Interventional Trials


Interventional trials occur when a drug, device, or other treatment is applied to human subjects in a research setting. Interventional trials may be relatively simple uncontrolled trials or may involve more complicated designs, which may employ crossover techniques, masking, placebos, comparators, etc. Some of the more common types are discussed below.


Uncontrolled Trials


Uncontrolled trials are clinical studies in which an intervention is studied without the use of a control group. Common examples would be some phase I studies or phase II trials and pilot studies. Pilot studies are often performed to assess the feasibility of a larger trial, to test methods that will be used in a larger trial, or to generate a new hypothesis for further research. Studies may also be designed without a control group for ethical reasons. The advantages of such studies are that they provide justification for conducting a large-scale randomized controlled trial (i.e., preliminary data), they limit the number of subjects exposed to new drugs or treatments (e.g., no placebo), and it may not be ethically possible to have a control group (e.g., major surgery with anesthesia vs. no anesthesia). Disadvantages include that at the end of the study, it may not be certain that the treatment, rather than a random factor, was responsible for the outcome; the investigator cannot measure any placebo effect; such trials are susceptible to overinterpretation; and it is easy to introduce investigator bias (i.e., the desire of the investigator to see the new treatment work may lead to unconscious—or conscious—bias in selecting subjects).


Historical Controls


An uncontrolled trial may also make use of historical controls—that is, comparison of the results of a new study with results from previous reports (i.e., historical data). There are many potential confounders using this approach, such as differences in diagnostic methodology, ancillary treatments, or complications, for example. An investigator should consider this design only if there is no other way to compare outcomes.


Controlled Trials


Control implies the use of a randomization scheme (random assignment to one of two or more interventions or sequences of interventions) to reduce the risk of bias. In recent years, clinical trials have demonstrated the value of treatment for many diseases, including breast cancer. With the development of more detailed statistical theories and applications, experimental design and biostatistical analysis have become more important in evaluating the effectiveness of diagnostic techniques, as well as treatments. Several key components of well-performed clinical trials, such as trial design, randomization, sample size determination, interim monitoring, and evaluation of clinical effects, are highly dependent on successful application of biostatistics and an understanding of probabilities. Input from an experienced biostatistician is valuable and highly desirable during the design of the study.

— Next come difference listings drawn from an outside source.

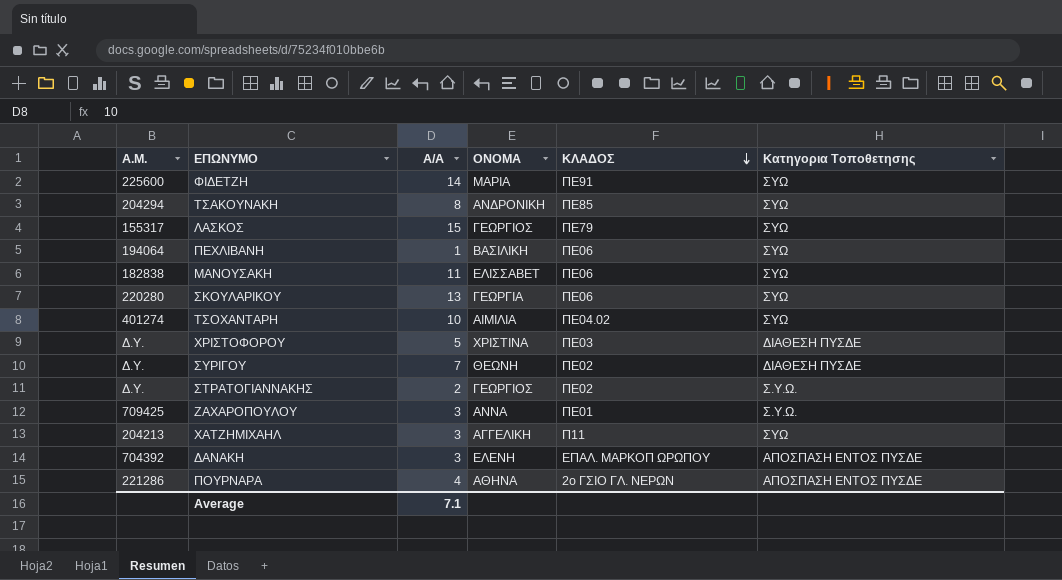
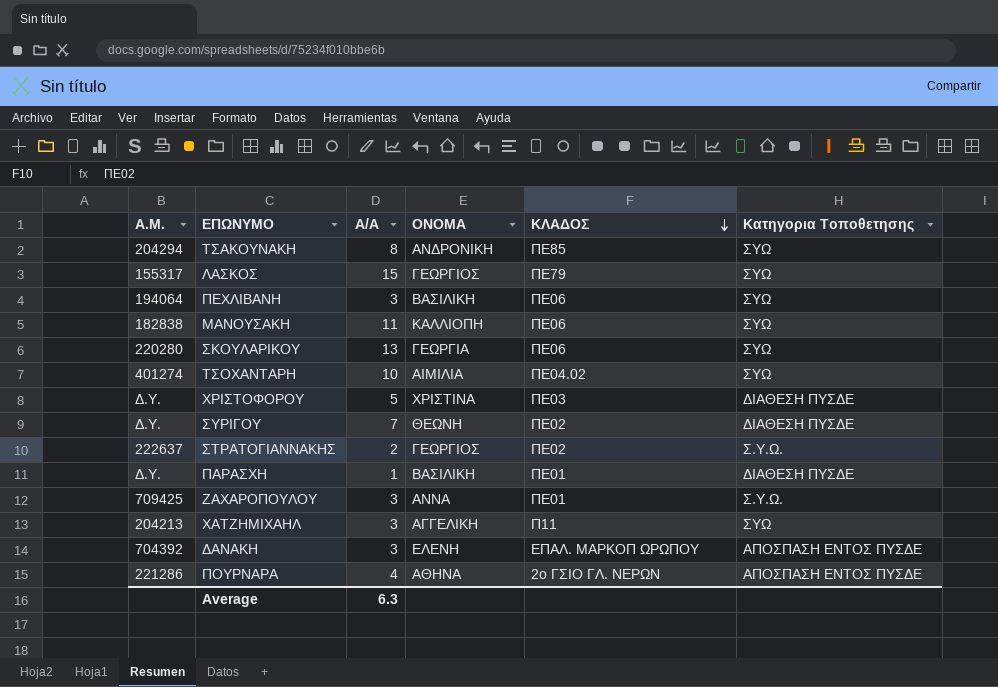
row ΦΙΔΕΤΖΗ: 225600 | 14 | ΜΑΡΙΑ | ΠΕ91 | ΣΥΩ -> none
ΠΕΧΛΙΒΑΝΗ | A/A: 1 -> 3
ΜΑΝΟΥΣΑΚΗ | ΟΝΟΜΑ: ΕΛΙΣΣΑΒΕΤ -> ΚΑΛΛΙΟΠΗ
ΣΤΡΑΤΟΓΙΑΝΝΑΚΗΣ | Α.Μ.: Δ.Υ. -> 222637
row ΠΑΡΑΣΧΗ: none -> Δ.Υ. | 1 | ΒΑΣΙΛΙΚΗ | ΠΕ01 | ΔΙΑΘΕΣΗ ΠΥΣΔΕ
Average | A/A: 7.1 -> 6.3

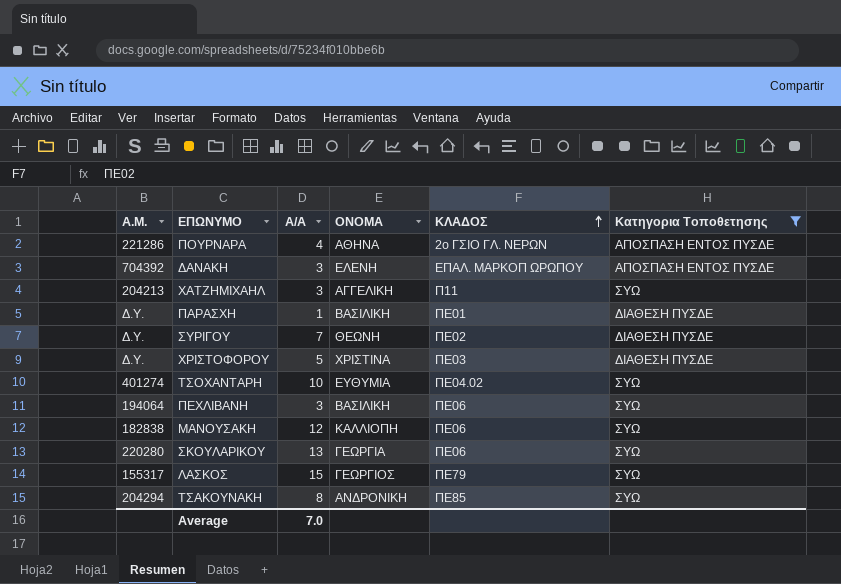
filter: none -> Κατηγορια Τοποθετησης != Σ.Υ.Ω.
row order: ΚΛΑΔΟΣ descending -> ΚΛΑΔΟΣ ascending
ΤΣΟΧΑΝΤΑΡΗ | ΟΝΟΜΑ: ΑΙΜΙΛΙΑ -> ΕΥΘΥΜΙΑ
ΜΑΝΟΥΣΑΚΗ | A/A: 11 -> 12
Average | A/A: 6.3 -> 7.0

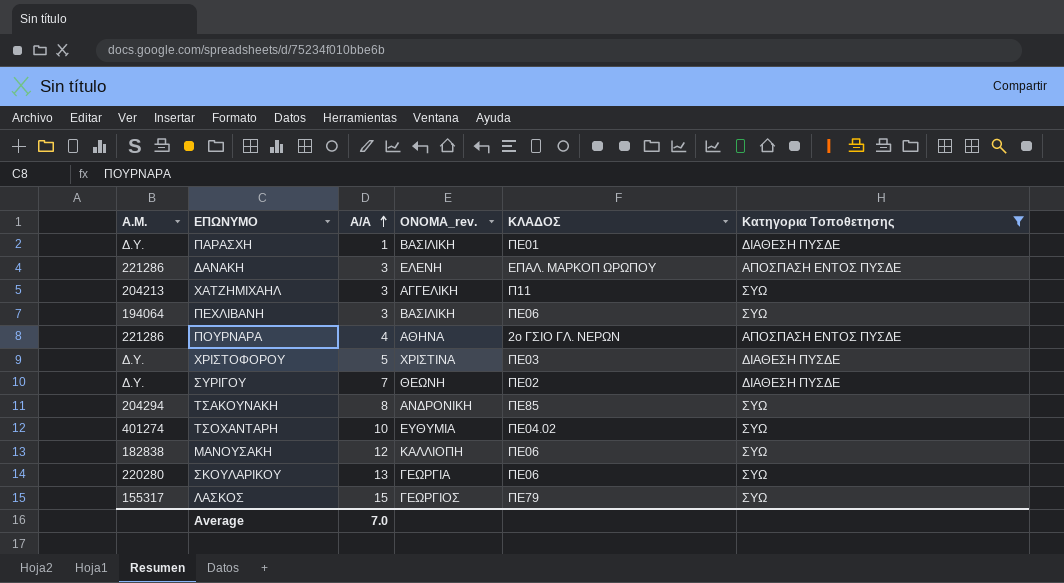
row order: ΚΛΑΔΟΣ ascending -> A/A ascending
column name: ΟΝΟΜΑ -> ΟΝΟΜΑ_rev.
ΔΑΝΑΚΗ | Α.Μ.: 704392 -> 221286

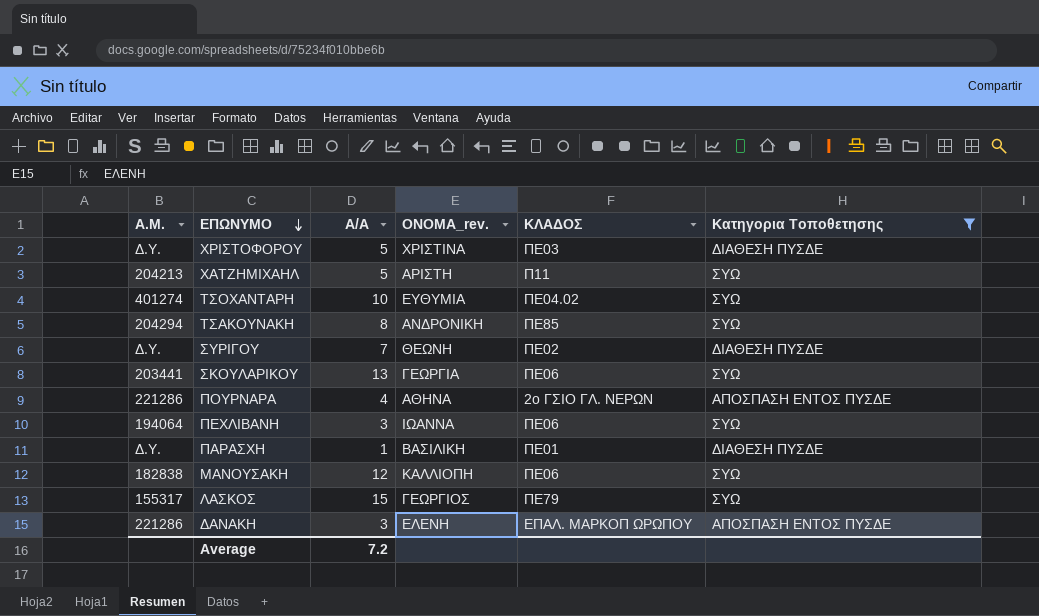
row order: A/A ascending -> ΕΠΩΝΥΜΟ descending
ΧΑΤΖΗΜΙΧΑΗΛ | A/A: 3 -> 5
ΧΑΤΖΗΜΙΧΑΗΛ | ΟΝΟΜΑ_rev.: ΑΓΓΕΛΙΚΗ -> ΑΡΙΣΤΗ
ΣΚΟΥΛΑΡΙΚΟΥ | Α.Μ.: 220280 -> 203441
ΠΕΧΛΙΒΑΝΗ | ΟΝΟΜΑ_rev.: ΒΑΣΙΛΙΚΗ -> ΙΩΑΝΝΑ
Average | A/A: 7.0 -> 7.2

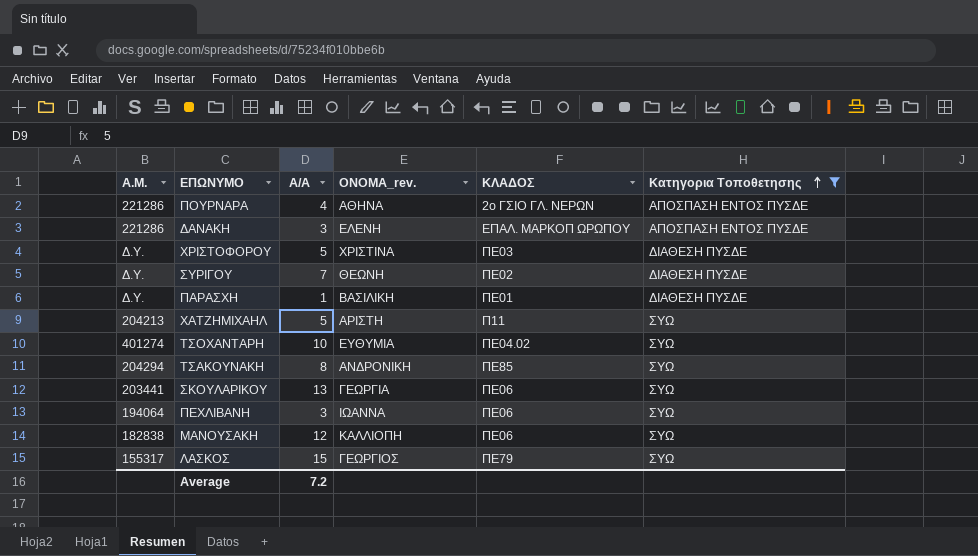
row order: ΕΠΩΝΥΜΟ descending -> Κατηγορια Τοποθετησης ascending

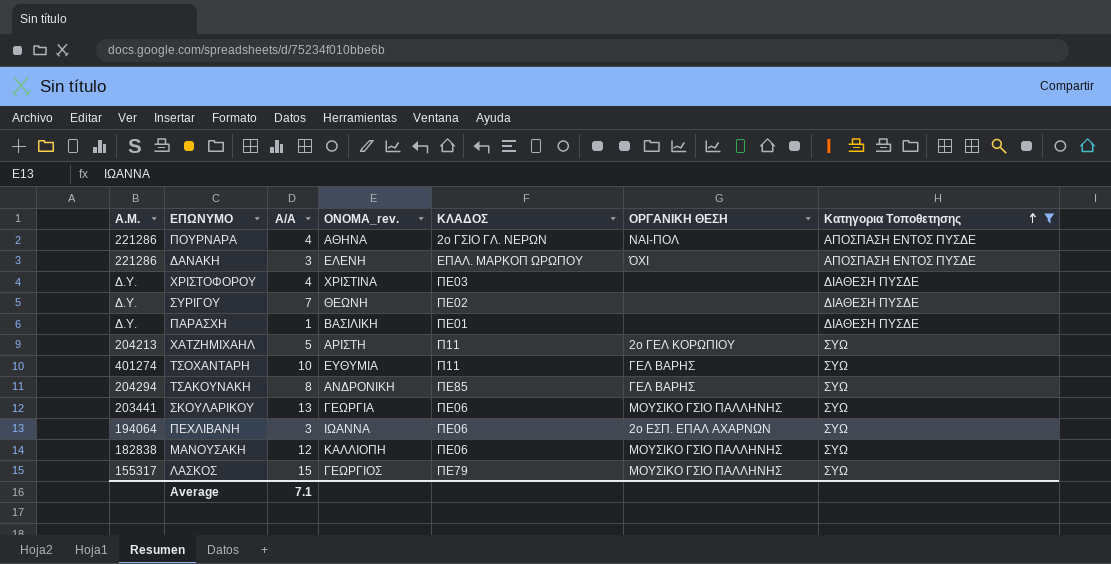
column ΟΡΓΑΝΙΚΗ ΘΕΣΗ | position: none -> 6
ΧΡΙΣΤΟΦΟΡΟΥ | A/A: 5 -> 4
ΤΣΟΧΑΝΤΑΡΗ | ΚΛΑΔΟΣ: ΠΕ04.02 -> Π11
Average | A/A: 7.2 -> 7.1

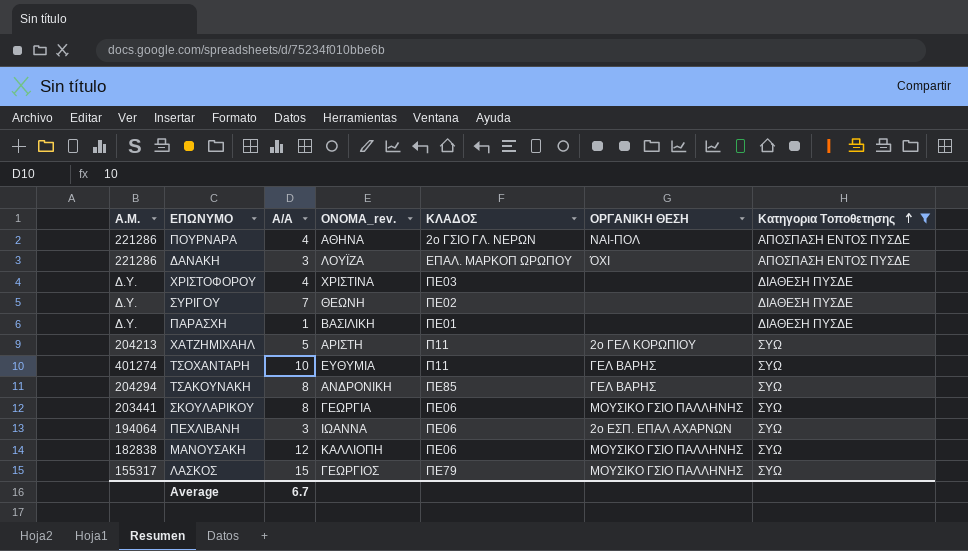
ΔΑΝΑΚΗ | ΟΝΟΜΑ_rev.: ΕΛΕΝΗ -> ΛΟΥΪΖΑ
ΣΚΟΥΛΑΡΙΚΟΥ | A/A: 13 -> 8
Average | A/A: 7.1 -> 6.7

For trials involving FDA-regulated products, the application of biostatistics is relevant throughout phase I, II, III, and IV clinical trials. Phase I trials introduce investigational drugs or devices to humans. The primary objectives of a phase I trial are to generate preliminary information on the biochemical properties of a drug, such as metabolism, pharmacokinetics, and bioavailability, and to determine a safe drug dose, dosing ranges, or schedule of administration. Phase I studies may also provide preliminary evidence of a drug's activity by means of a pharmacodynamic or biomarker response. The focus of the phase I trial is assessment of safety and dose selection; a phase I trial is usually a nonrandomized dose-escalation study with no more than 20 to 80 normal volunteers or patients with disease. For trials involving drugs with significant known toxicity, patients with the target disease or condition are usually used in phase I trials. For less toxic compounds (e.g., an antihypertensive drug), healthy adult volunteers are often used.


In oncology trials, one goal of phase I is usually to determine a safe and/or potentially effective dose to be used in phase II. For cytotoxic agents, the primary objective of the phase I trial is often to determine the maximum tolerated dose (MTD) for a new drug and to evaluate qualitative and quantitative toxicities. For noncytotoxic agents, the primary objective of the phase I trial is to identify the optimal biologically effective dose. For target or novel agents, the phase I trial is designed to determine the minimum effective blood concentration level of the agent or minimum expression level of a molecular target.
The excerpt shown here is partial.